Data supplied:

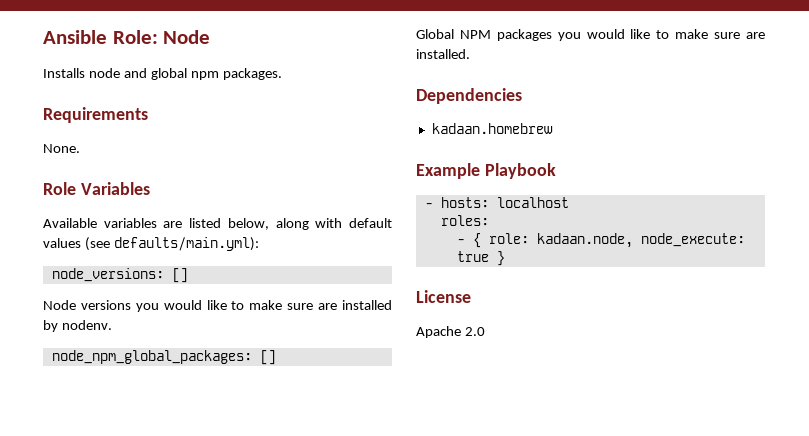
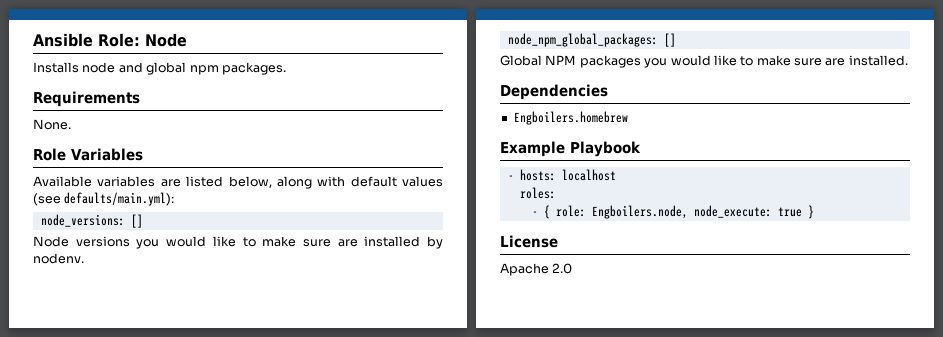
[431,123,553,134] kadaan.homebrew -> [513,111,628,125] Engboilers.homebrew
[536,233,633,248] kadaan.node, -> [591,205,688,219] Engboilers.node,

--

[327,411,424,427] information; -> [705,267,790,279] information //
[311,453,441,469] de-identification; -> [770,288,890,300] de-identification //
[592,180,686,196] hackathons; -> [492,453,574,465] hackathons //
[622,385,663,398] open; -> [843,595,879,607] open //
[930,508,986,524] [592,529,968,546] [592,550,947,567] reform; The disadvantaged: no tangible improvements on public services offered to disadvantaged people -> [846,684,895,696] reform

==

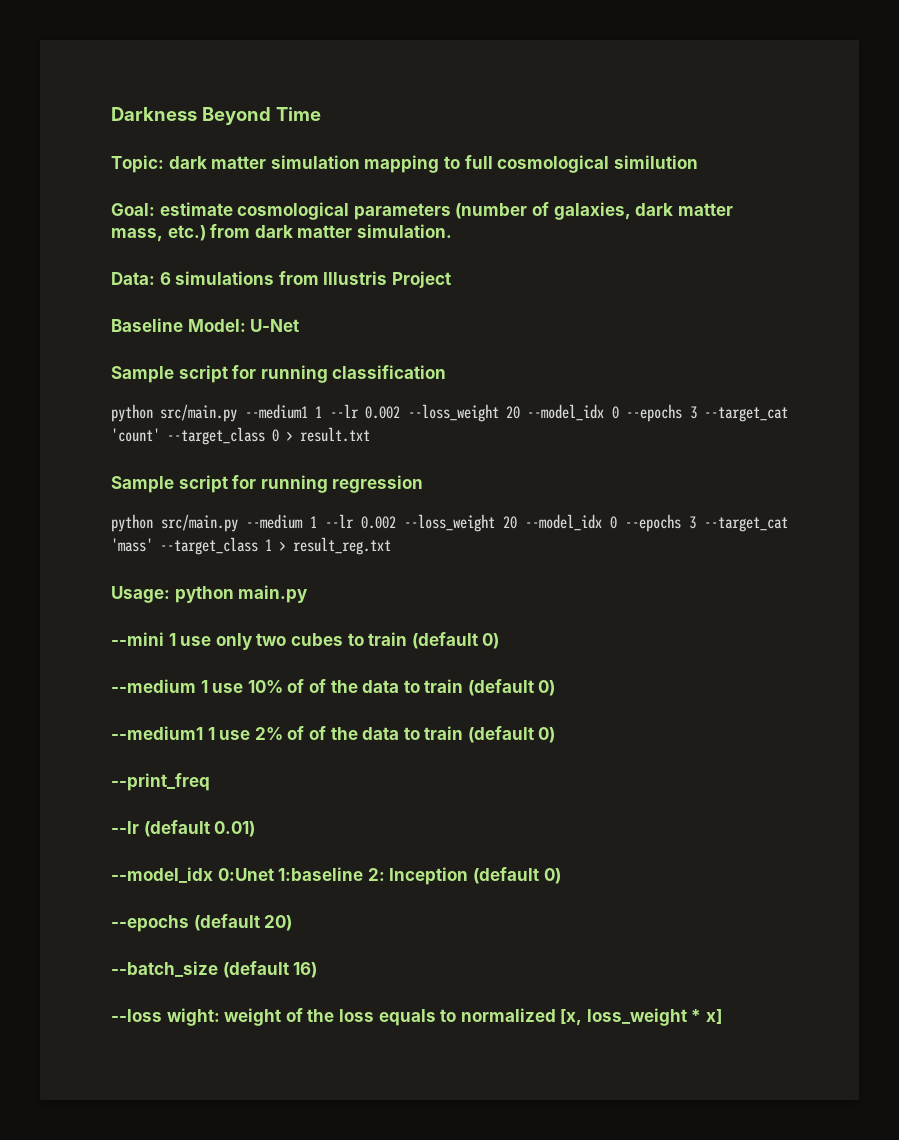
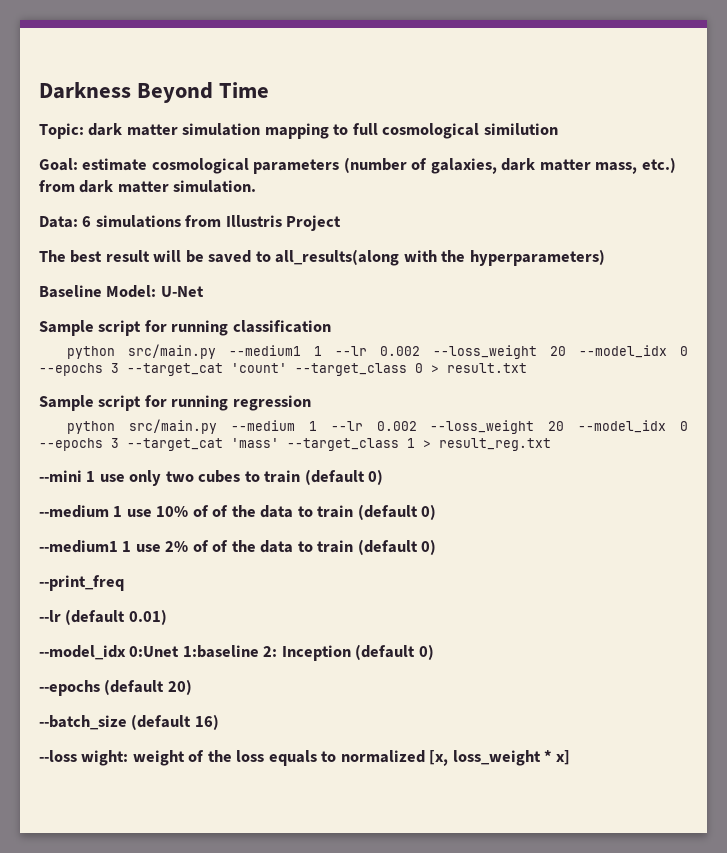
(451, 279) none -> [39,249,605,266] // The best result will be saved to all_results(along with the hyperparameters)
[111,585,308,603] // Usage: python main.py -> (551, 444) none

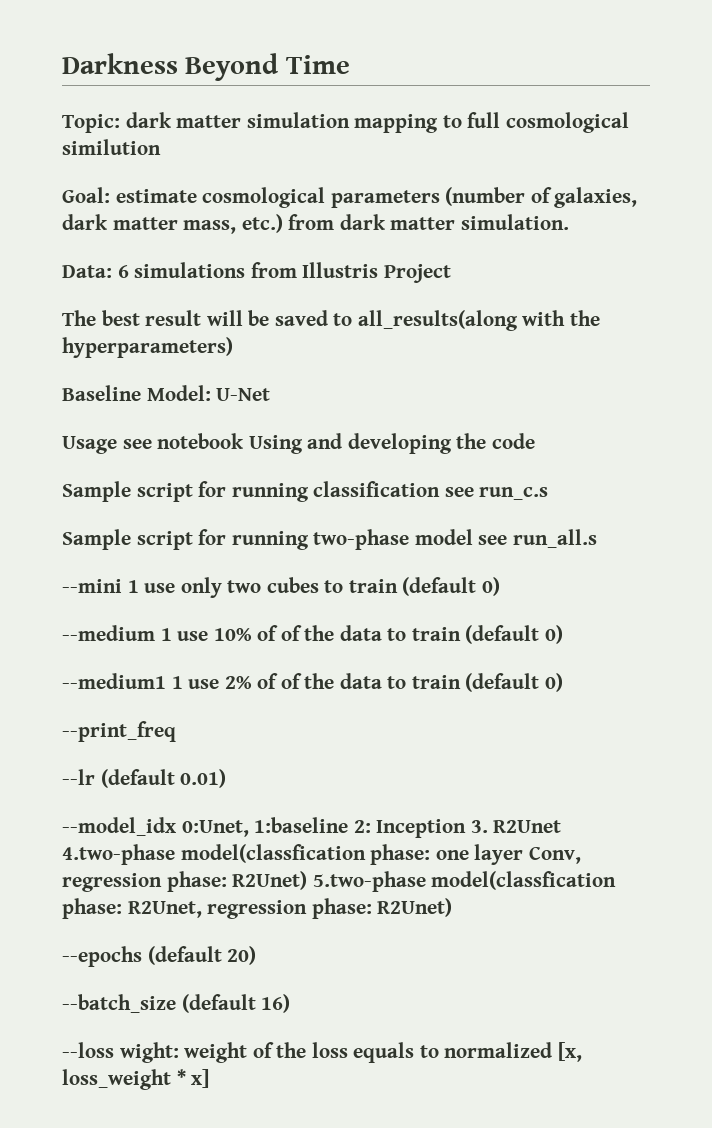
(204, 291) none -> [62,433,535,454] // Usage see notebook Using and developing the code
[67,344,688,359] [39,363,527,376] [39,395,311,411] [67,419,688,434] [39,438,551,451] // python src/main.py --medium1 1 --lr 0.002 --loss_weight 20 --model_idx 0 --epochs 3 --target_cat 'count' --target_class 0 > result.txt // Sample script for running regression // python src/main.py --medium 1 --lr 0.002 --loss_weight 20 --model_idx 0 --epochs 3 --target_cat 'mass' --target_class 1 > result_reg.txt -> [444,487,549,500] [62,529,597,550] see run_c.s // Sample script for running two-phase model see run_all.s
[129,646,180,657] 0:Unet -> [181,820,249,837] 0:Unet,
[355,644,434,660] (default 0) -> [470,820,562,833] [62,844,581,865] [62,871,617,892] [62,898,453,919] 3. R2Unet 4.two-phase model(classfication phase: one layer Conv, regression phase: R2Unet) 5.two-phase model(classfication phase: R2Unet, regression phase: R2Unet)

Your goal: Please write out, exactly as they appear above, only the lines in the stretch from the line with "[129,646,180,657] 0:Unet ->" through the line with "[355,644,434,660] (default 0)".

Output of the exercise:
[129,646,180,657] 0:Unet -> [181,820,249,837] 0:Unet,
[355,644,434,660] (default 0) -> [470,820,562,833] [62,844,581,865] [62,871,617,892] [62,898,453,919] 3. R2Unet 4.two-phase model(classfication phase: one layer Conv, regression phase: R2Unet) 5.two-phase model(classfication phase: R2Unet, regression phase: R2Unet)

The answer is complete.